= TASK =
Nothing should differ between your answer and the records below.

= ENTRIES PROVIDED =
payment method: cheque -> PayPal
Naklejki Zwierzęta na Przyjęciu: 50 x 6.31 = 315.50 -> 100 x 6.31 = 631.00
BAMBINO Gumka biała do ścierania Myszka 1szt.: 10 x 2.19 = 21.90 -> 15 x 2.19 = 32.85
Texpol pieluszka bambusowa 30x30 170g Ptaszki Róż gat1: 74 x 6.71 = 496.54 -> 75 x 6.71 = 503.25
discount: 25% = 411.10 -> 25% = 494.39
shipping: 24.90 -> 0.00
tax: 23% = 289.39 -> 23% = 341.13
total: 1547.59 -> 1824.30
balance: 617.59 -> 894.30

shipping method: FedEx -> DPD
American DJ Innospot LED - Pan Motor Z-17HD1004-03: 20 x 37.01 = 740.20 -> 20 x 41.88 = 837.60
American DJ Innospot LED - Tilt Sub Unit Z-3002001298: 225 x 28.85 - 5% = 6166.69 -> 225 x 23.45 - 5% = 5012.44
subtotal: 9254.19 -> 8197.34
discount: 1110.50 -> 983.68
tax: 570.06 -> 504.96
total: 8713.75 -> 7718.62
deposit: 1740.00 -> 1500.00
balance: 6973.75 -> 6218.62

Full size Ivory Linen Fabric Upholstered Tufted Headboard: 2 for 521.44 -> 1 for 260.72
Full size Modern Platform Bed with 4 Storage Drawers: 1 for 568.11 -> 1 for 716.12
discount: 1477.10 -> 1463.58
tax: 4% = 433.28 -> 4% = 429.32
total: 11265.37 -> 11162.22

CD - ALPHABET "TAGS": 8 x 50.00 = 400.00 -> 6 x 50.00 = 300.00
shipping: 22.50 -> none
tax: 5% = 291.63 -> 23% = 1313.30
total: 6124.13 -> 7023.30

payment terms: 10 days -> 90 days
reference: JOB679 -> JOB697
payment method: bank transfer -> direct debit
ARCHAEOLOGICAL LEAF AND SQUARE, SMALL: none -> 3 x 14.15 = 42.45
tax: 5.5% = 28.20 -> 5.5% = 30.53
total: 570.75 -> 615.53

= EXPECTED OUTPUT =
payment method: cheque -> PayPal
Naklejki Zwierzęta na Przyjęciu: 50 x 6.31 = 315.50 -> 100 x 6.31 = 631.00
BAMBINO Gumka biała do ścierania Myszka 1szt.: 10 x 2.19 = 21.90 -> 15 x 2.19 = 32.85
Texpol pieluszka bambusowa 30x30 170g Ptaszki Róż gat1: 74 x 6.71 = 496.54 -> 75 x 6.71 = 503.25
discount: 25% = 411.10 -> 25% = 494.39
shipping: 24.90 -> 0.00
tax: 23% = 289.39 -> 23% = 341.13
total: 1547.59 -> 1824.30
balance: 617.59 -> 894.30

shipping method: FedEx -> DPD
American DJ Innospot LED - Pan Motor Z-17HD1004-03: 20 x 37.01 = 740.20 -> 20 x 41.88 = 837.60
American DJ Innospot LED - Tilt Sub Unit Z-3002001298: 225 x 28.85 - 5% = 6166.69 -> 225 x 23.45 - 5% = 5012.44
subtotal: 9254.19 -> 8197.34
discount: 1110.50 -> 983.68
tax: 570.06 -> 504.96
total: 8713.75 -> 7718.62
deposit: 1740.00 -> 1500.00
balance: 6973.75 -> 6218.62

Full size Ivory Linen Fabric Upholstered Tufted Headboard: 2 for 521.44 -> 1 for 260.72
Full size Modern Platform Bed with 4 Storage Drawers: 1 for 568.11 -> 1 for 716.12
discount: 1477.10 -> 1463.58
tax: 4% = 433.28 -> 4% = 429.32
total: 11265.37 -> 11162.22

CD - ALPHABET "TAGS": 8 x 50.00 = 400.00 -> 6 x 50.00 = 300.00
shipping: 22.50 -> none
tax: 5% = 291.63 -> 23% = 1313.30
total: 6124.13 -> 7023.30

payment terms: 10 days -> 90 days
reference: JOB679 -> JOB697
payment method: bank transfer -> direct debit
ARCHAEOLOGICAL LEAF AND SQUARE, SMALL: none -> 3 x 14.15 = 42.45
tax: 5.5% = 28.20 -> 5.5% = 30.53
total: 570.75 -> 615.53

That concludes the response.